In the entries below, which lines run from the one with "background: #86efac ->" through the one with "connection required for"? Repeat exactly those, both included, and no pictures.
[[ Given information, beginning ]]
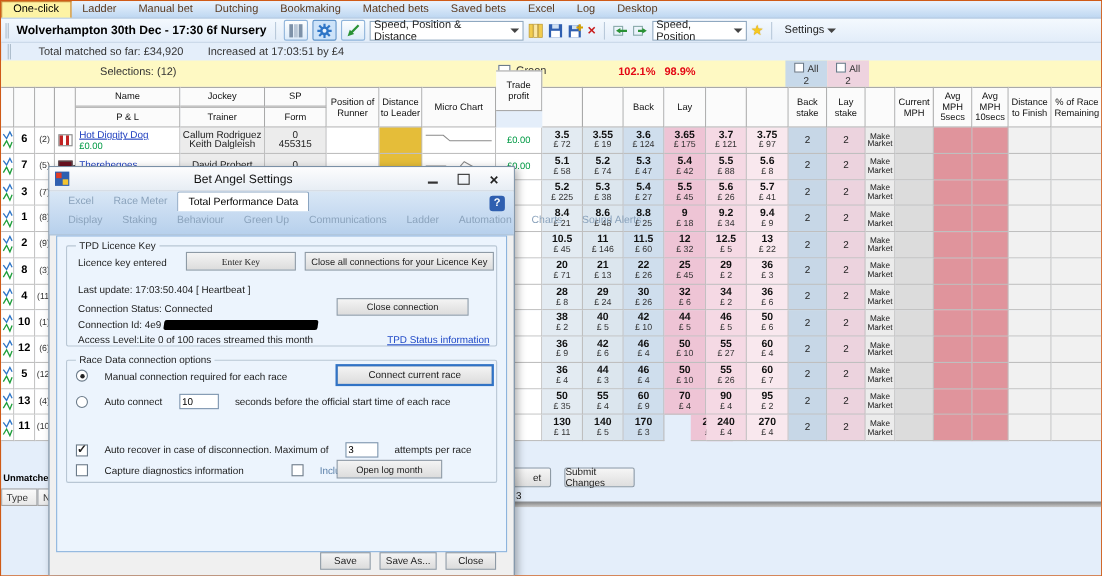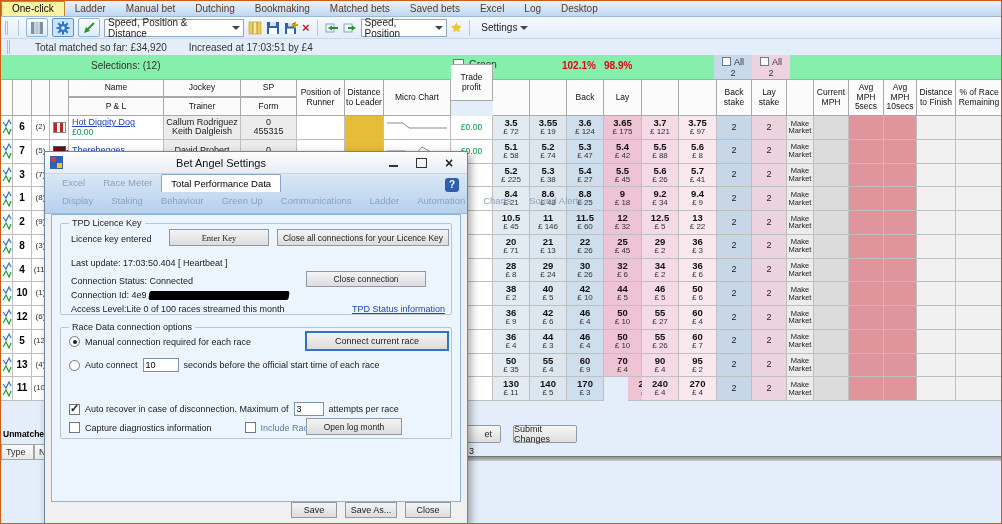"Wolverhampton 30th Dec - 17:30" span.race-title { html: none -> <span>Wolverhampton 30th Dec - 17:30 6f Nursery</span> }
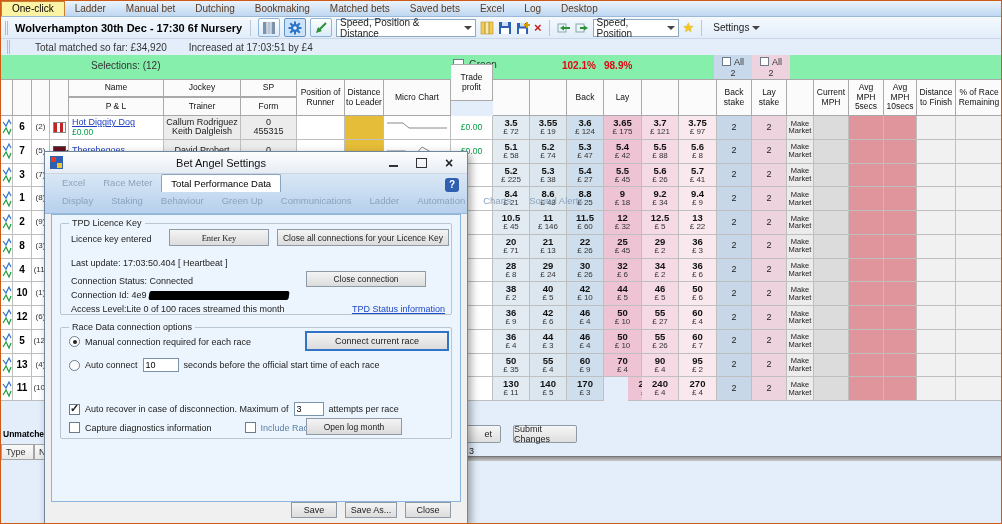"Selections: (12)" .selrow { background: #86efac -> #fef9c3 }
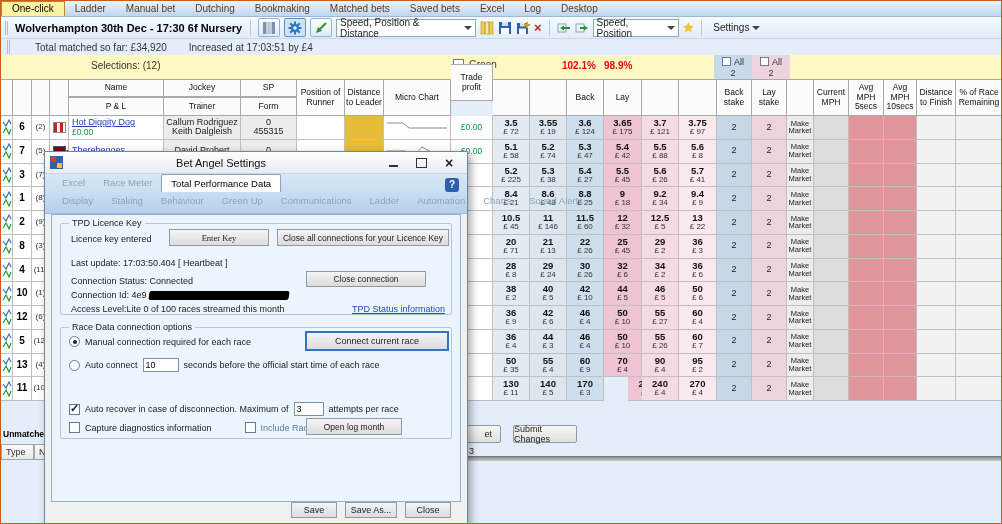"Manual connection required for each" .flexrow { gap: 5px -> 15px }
[[ Given information, end ]]
[[ Given information, beginning ]]
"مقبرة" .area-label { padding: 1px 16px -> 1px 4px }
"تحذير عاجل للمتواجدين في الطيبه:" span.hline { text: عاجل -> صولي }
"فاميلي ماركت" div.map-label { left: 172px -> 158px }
[[ Given information, end ]]
### Answer box:
"Selections: (12)" .selrow { background: #86efac -> #fef9c3 }
"Manual connection required for each" .flexrow { gap: 5px -> 15px }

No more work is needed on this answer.